There are some new technologies that quickly replace older ones while others do so gradually. It’s not just the
technology that matters but also the ecosystem that supports it. The competition is always between the
technologies and their supporting ecosystems.
The race between new and old technology ecosystems begin when the new technology isn’t just replacing the
old technology on the existing infrastructure. For example, the success of cloud-based applications and storage
was depended on the broadband connection and its security and in the case of desktop storage, extension
opportunities included faster interfaces and more-robust components. Now when these opportunities have
exhausted, we can expect substitution of desktop storage with cloud storage to accelerate. Hence, the speed of
substitution is dependent on the rate at which the ecosystem of new technology can overcome its emergence
challenges as compared to the rate at which the ecosystem of old technology can exploit its extension
opportunities.
Ecosystems are just as important as technologies, it’s easier to think how quickly change is going to occur and
deciding what level of performance is needed to aim for in the meantime.

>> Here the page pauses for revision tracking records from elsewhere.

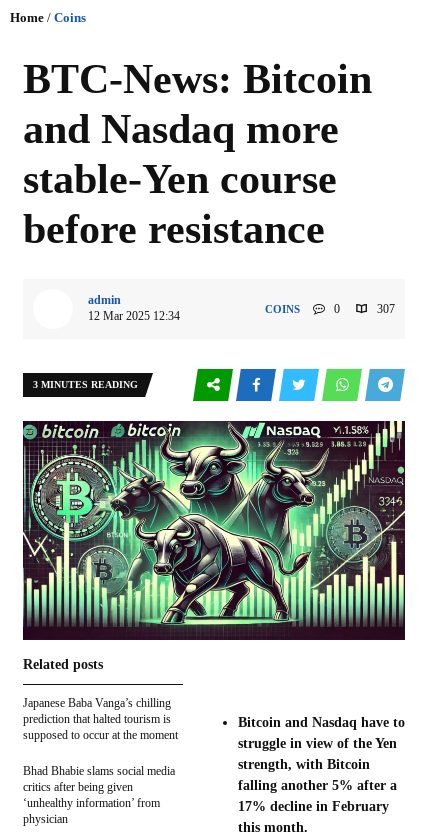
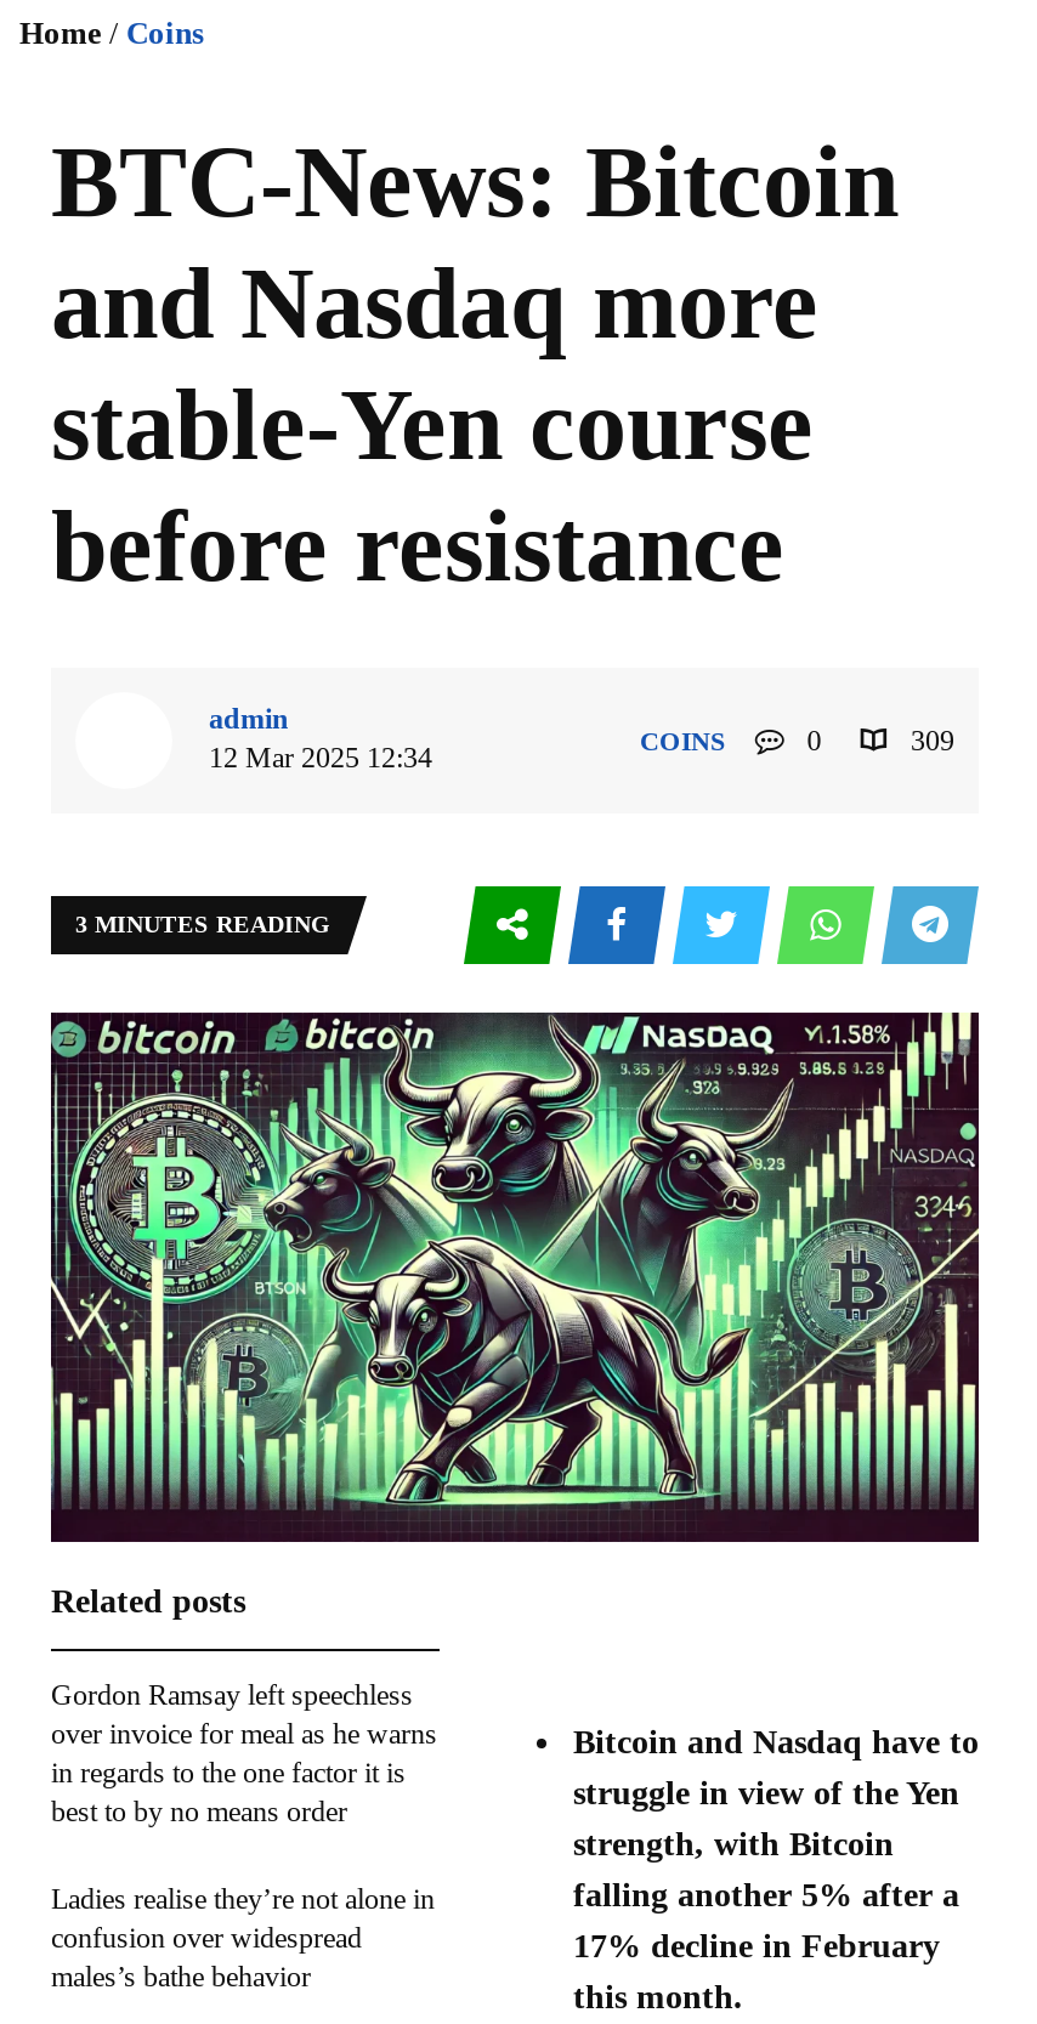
[374,302,395,316] 307 -> [903,724,954,758] 309
[23,696,178,742] Japanese Baba Vanga’s chilling | prediction that halted tourism is | supposed to occur at the moment -> [51,1678,437,1829] Gordon Ramsay left speechless | over invoice for meal as he warns | in regards to the one factor it is | best to by no means order
[23,764,175,826] Bhad Bhabie slams social media | critics after being given | ‘unhealthy information’ from | physician -> [51,1882,435,1994] Ladies realise they’re not alone in | confusion over widespread | males’s bathe behavior

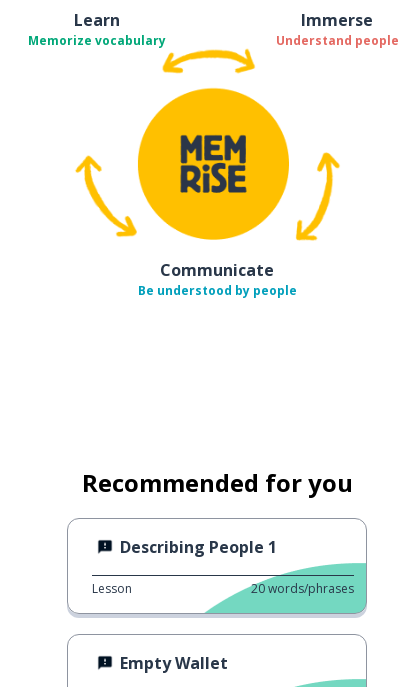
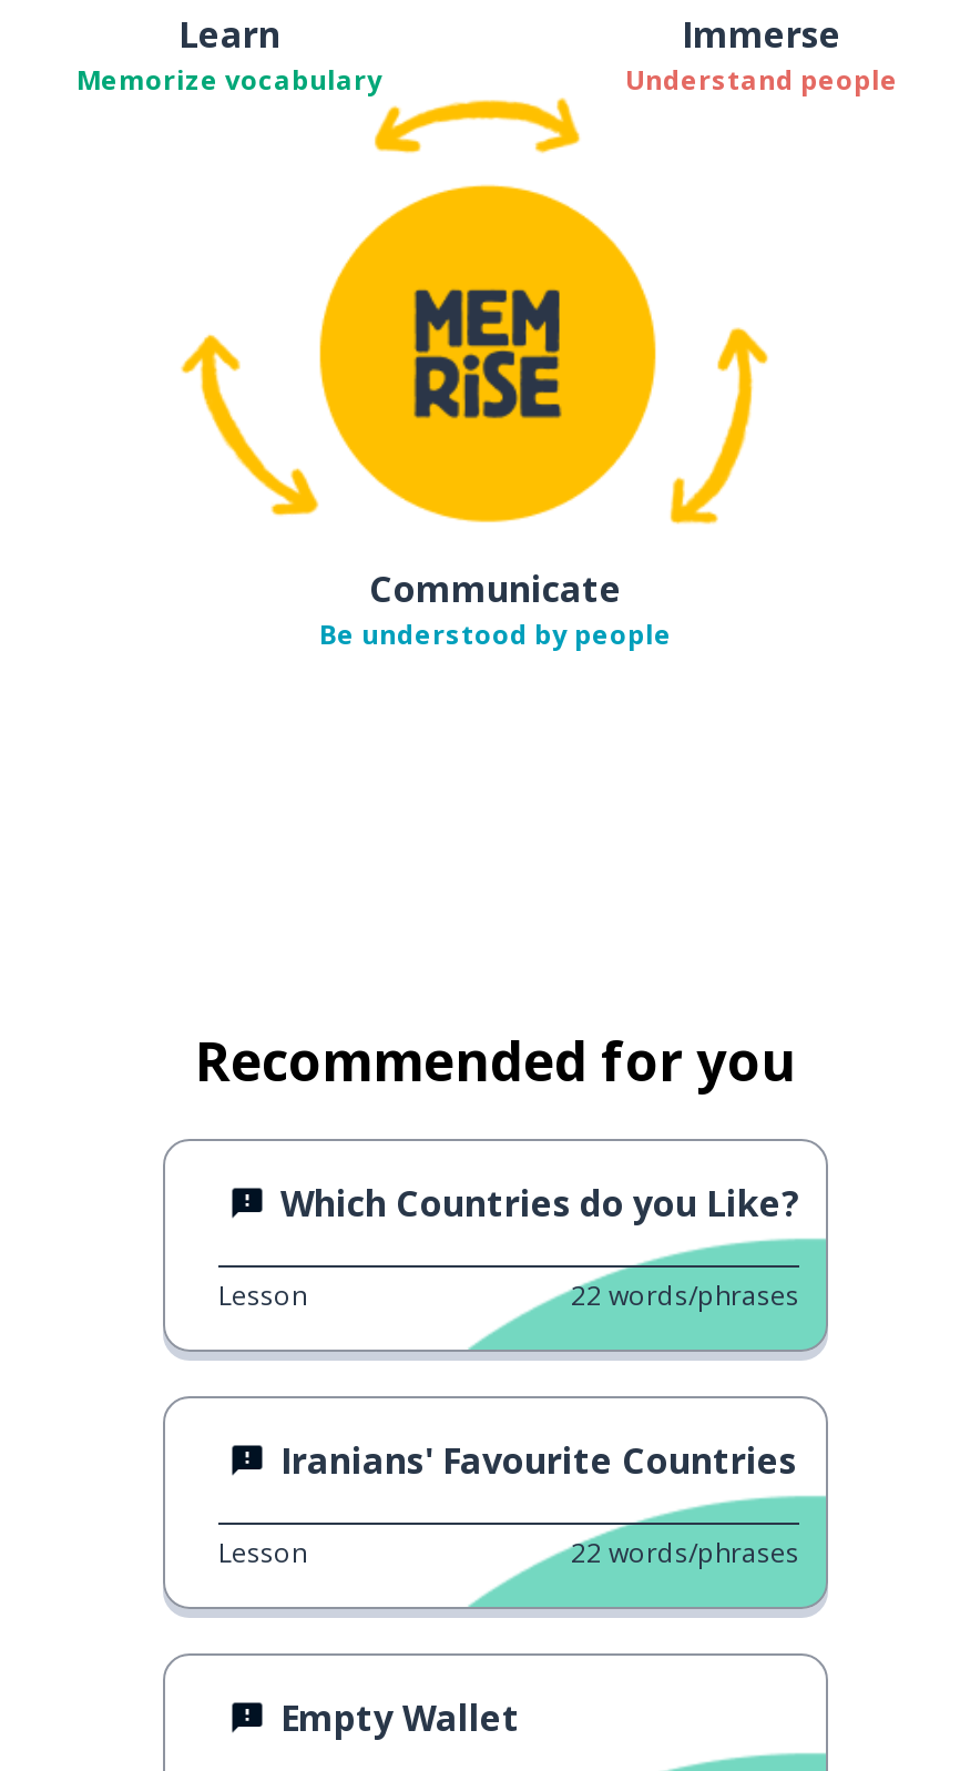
[120,536,277,558] Describing People 1 -> [280,1178,799,1227] Which Countries do you Like?
[251,580,354,597] 20 words/phrases -> [218,1276,799,1571] 22 words/phrases | Iranians' Favourite Countries | Lesson | 22 words/phrases

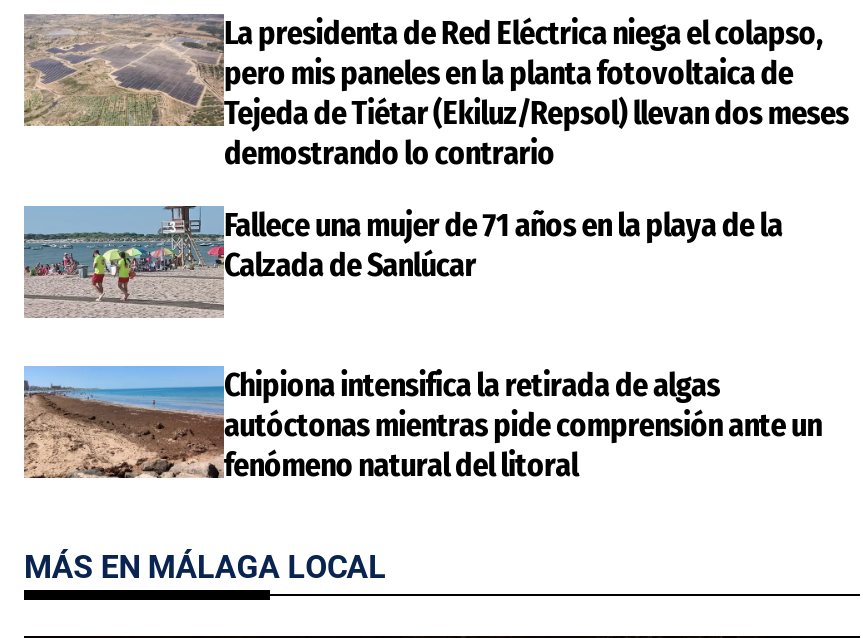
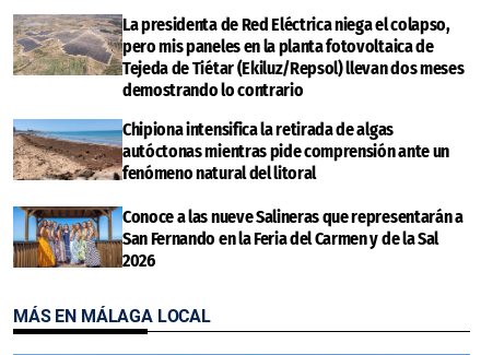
[224,205,783,283] Fallece una mujer de 71 años en la playa de la | Calzada de Sanlúcar -> none
moved [20,366,822,484] -> [11,119,449,183]: [image] | Chipiona intensifica la retirada de algas | autóctonas mientras pide comprensión ante un | fenómeno natural del litoral
none -> [13,205,463,271] [image] | Conoce a las nueve Salineras que representarán a | San Fernando en la Feria del Carmen y de la Sal | 2026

Also, the advances in computing and communication allow businesses to extend their relationships with
customers, and that taking advantage of the digital technologies requires companies to create a more
interdependent architecture for the innovation. Thus, companies of all varieties will need to reshape their value
chains. Taking a “wait and see” approach can be disastrous, because businesses that make data a core asset can
build early and insurmountable leads. Those first-mover advantages exist because data is scalable, defensible
and reinforceable.
Some of the best practices among companies to manage transition from one business model to other include
developing better metrices, creating commercial opportunity for partners, establishing a polestar etc.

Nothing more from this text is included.